Schrade K., Tröger J., Eldahshan A., Zühlke K., Abdul Azeez KR., Elkins JM., Neuenschwander M., Oder A., Elkewedi M., Jaksch S., Andrae K., Li J., Fernandes J., Müller PM., Grunwald S., Marino SF., Vukićević T., Eichhorst J., Wiesner B., Weber M., Kapiloff M., Rocks O., Daumke O., Wieland T., Knapp S., von Kries JP., Klussmann E.
Stimulation of renal collecting duct principal cells with antidiuretic hormone (arginine-vasopressin, AVP) results in inhibition of the small GTPase RhoA and the enrichment of the water channel aquaporin-2 (AQP2) in the plasma membrane. The membrane insertion facilitates water reabsorption from primary urine and fine-tuning of body water homeostasis. Rho guanine nucleotide exchange factors (GEFs) interact with RhoA, catalyze the exchange of GDP for GTP and thereby activate the GTPase.
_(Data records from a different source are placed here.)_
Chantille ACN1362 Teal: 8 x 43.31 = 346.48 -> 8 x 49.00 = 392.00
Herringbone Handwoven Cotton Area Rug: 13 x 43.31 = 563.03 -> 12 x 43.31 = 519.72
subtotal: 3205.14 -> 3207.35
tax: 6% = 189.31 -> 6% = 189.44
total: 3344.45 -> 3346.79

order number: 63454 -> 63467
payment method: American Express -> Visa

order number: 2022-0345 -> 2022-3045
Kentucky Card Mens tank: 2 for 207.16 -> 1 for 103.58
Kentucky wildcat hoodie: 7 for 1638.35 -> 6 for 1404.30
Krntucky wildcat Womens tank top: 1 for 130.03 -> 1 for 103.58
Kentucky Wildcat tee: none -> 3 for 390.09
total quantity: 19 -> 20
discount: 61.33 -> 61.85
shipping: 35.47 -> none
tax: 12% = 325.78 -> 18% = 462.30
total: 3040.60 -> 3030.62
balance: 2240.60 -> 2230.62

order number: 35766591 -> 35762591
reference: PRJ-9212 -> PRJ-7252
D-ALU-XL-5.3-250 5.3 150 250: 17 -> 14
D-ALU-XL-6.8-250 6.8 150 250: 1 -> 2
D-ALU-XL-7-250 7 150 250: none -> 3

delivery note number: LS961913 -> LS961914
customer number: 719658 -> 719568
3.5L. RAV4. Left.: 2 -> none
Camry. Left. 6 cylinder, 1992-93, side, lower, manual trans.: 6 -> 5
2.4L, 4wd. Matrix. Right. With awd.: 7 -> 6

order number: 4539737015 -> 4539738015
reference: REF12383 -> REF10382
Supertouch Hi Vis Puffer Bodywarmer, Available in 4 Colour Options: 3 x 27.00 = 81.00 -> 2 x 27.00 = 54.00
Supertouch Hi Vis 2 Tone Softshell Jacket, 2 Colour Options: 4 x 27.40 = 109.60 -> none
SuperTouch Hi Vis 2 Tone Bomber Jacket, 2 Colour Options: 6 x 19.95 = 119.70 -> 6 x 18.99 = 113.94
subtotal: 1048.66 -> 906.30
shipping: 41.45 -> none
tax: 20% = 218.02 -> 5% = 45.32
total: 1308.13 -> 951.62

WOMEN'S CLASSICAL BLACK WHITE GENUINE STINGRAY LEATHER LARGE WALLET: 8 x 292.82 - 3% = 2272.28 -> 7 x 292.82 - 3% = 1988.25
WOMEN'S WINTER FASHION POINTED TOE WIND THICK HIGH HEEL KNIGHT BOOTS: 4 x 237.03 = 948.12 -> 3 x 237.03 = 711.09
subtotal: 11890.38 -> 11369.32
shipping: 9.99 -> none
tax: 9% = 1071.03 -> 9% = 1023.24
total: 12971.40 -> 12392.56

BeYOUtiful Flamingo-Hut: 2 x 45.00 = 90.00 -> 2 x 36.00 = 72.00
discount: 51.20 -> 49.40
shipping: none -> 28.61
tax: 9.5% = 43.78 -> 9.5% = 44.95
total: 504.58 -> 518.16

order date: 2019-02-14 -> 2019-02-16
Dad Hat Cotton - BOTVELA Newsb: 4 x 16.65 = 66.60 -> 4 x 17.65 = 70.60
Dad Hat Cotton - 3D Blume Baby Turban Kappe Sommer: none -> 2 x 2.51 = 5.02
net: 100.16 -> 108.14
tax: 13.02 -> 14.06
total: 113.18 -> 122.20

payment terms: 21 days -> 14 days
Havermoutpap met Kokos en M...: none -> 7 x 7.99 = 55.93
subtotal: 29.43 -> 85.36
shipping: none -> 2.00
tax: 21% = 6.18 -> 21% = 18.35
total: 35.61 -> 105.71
However, GEFs involved in the control of AQP2 in renal principal cells are unknown. The A-kinase anchoring protein, AKAP-Lbc, possesses GEF activity, specifically activates RhoA, and is expressed in primary renal inner medullary collecting duct principal (IMCD) cells. Through screening of 18,431 small molecules and synthesis of a focused library around one of the hits, we identified an inhibitor of the interaction of AKAP-Lbc and RhoA. This molecule, Scaff10-8, bound to RhoA, inhibited the AKAP-Lbc-mediated RhoA activation but did not interfere with RhoA activation through other GEFs or activities of other members of the Rho family of small GTPases, Rac1 and Cdc42. Scaff10-8 promoted the redistribution of AQP2 from intracellular vesicles to the periphery of IMCD cells. Thus, our data demonstrate an involvement of AKAP-Lbc-mediated RhoA activation in the control of AQP2 trafficking.